DATA TO USE:

--- START ---

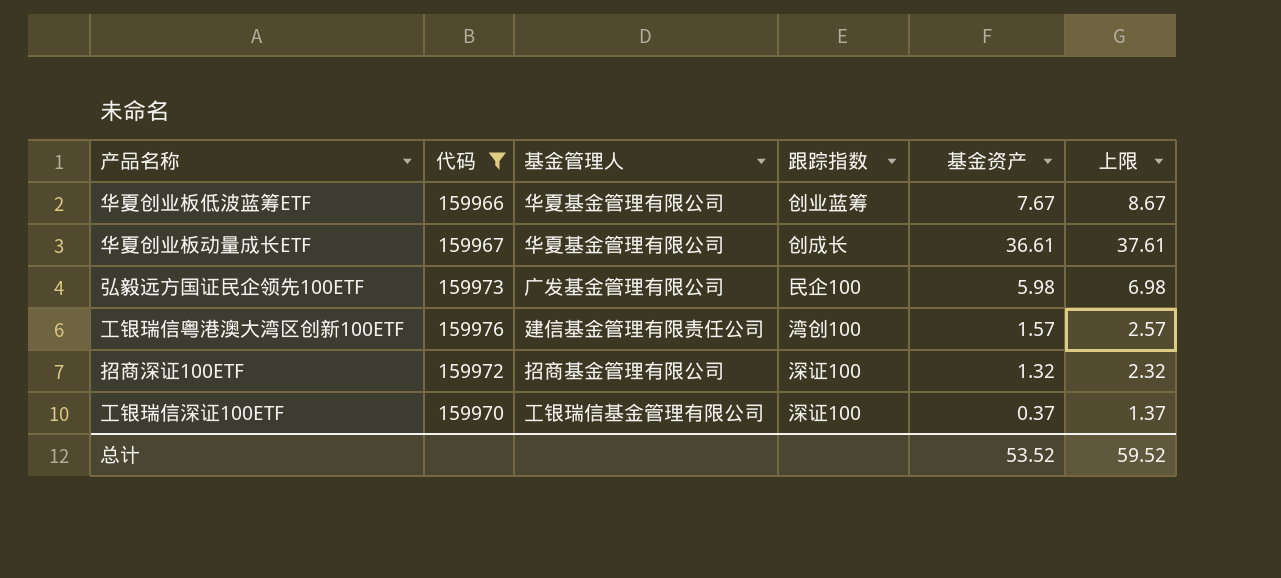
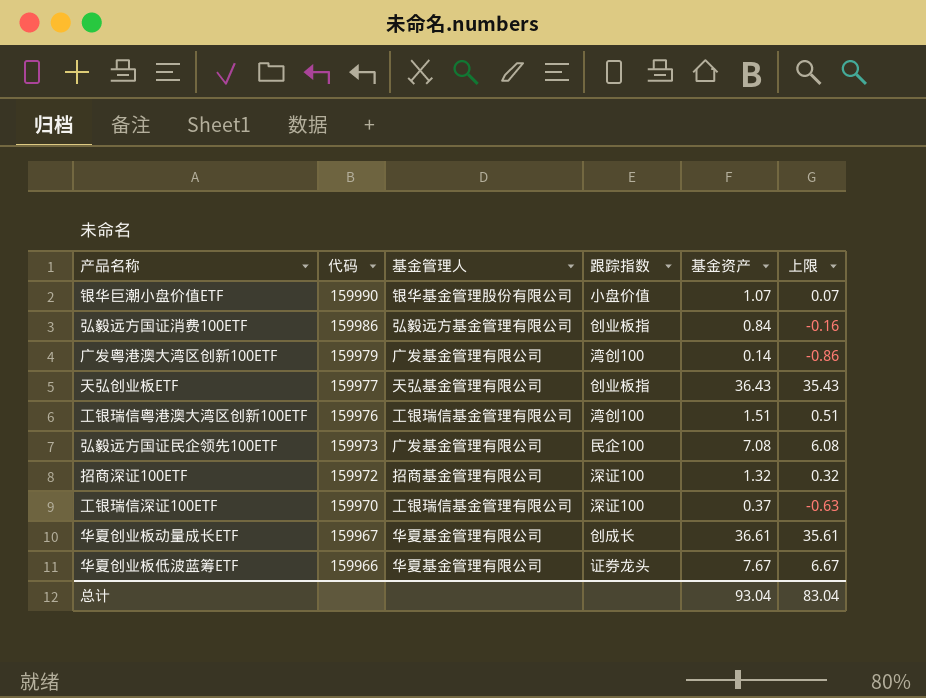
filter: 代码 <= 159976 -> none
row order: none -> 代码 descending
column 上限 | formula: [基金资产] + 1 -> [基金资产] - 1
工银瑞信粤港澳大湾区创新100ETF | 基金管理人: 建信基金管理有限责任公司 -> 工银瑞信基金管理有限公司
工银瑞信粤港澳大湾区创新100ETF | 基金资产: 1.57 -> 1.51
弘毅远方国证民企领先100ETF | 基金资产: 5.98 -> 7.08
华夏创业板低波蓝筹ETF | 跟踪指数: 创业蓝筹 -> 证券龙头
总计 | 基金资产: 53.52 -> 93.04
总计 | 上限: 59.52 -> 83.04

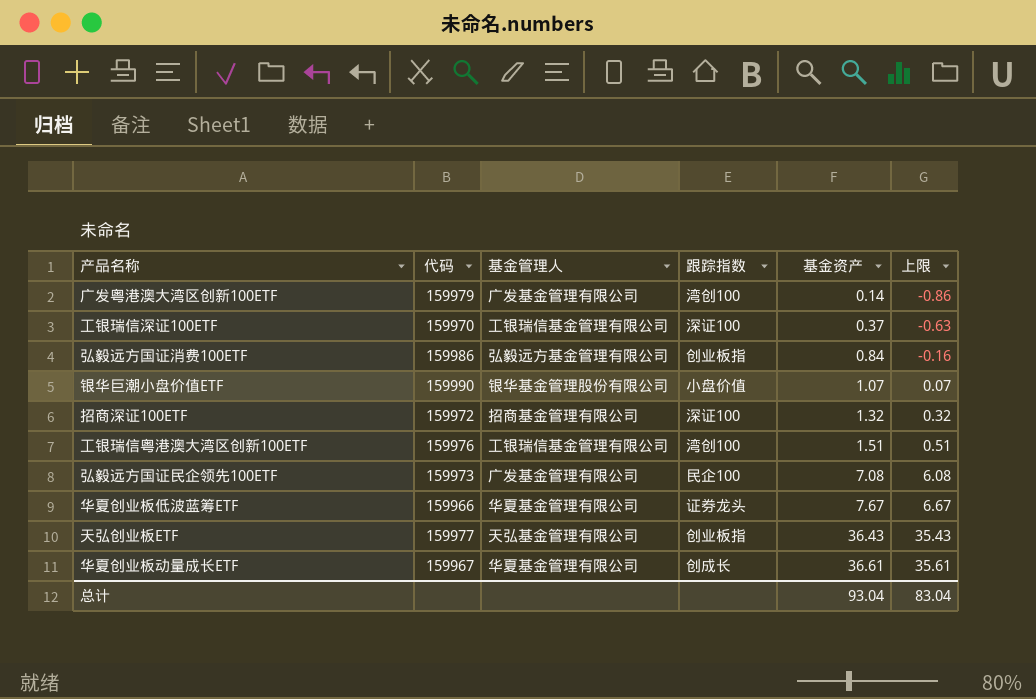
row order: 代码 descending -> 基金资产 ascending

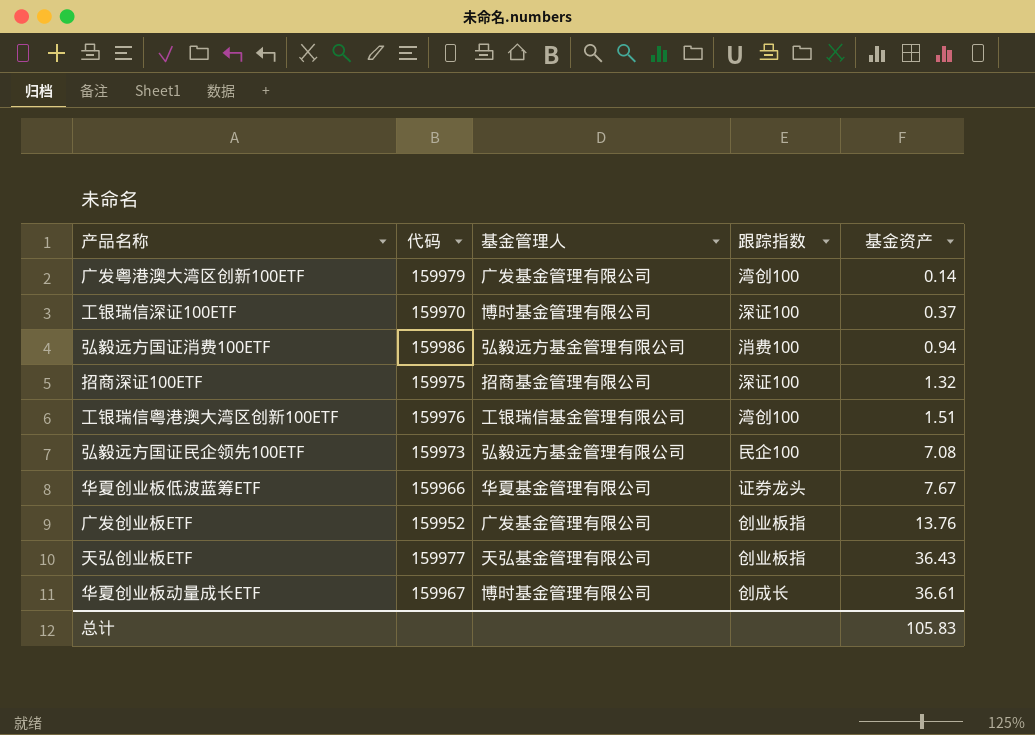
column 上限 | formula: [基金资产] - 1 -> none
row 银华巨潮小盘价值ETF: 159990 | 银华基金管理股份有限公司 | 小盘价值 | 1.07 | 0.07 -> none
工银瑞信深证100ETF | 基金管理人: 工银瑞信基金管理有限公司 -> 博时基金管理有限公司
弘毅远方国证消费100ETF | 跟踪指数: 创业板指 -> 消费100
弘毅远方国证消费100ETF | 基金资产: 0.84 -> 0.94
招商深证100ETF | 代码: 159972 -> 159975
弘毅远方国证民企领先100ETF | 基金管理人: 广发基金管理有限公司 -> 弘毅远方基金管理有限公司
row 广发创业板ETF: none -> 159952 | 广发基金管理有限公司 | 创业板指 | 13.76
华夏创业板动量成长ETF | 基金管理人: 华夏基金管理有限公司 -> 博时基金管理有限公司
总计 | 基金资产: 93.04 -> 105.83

--- END ---

TASK ITEM:
Reply with one number: the count of lines in the entries that include the word "none".

PROBLEM SOLUTION:
5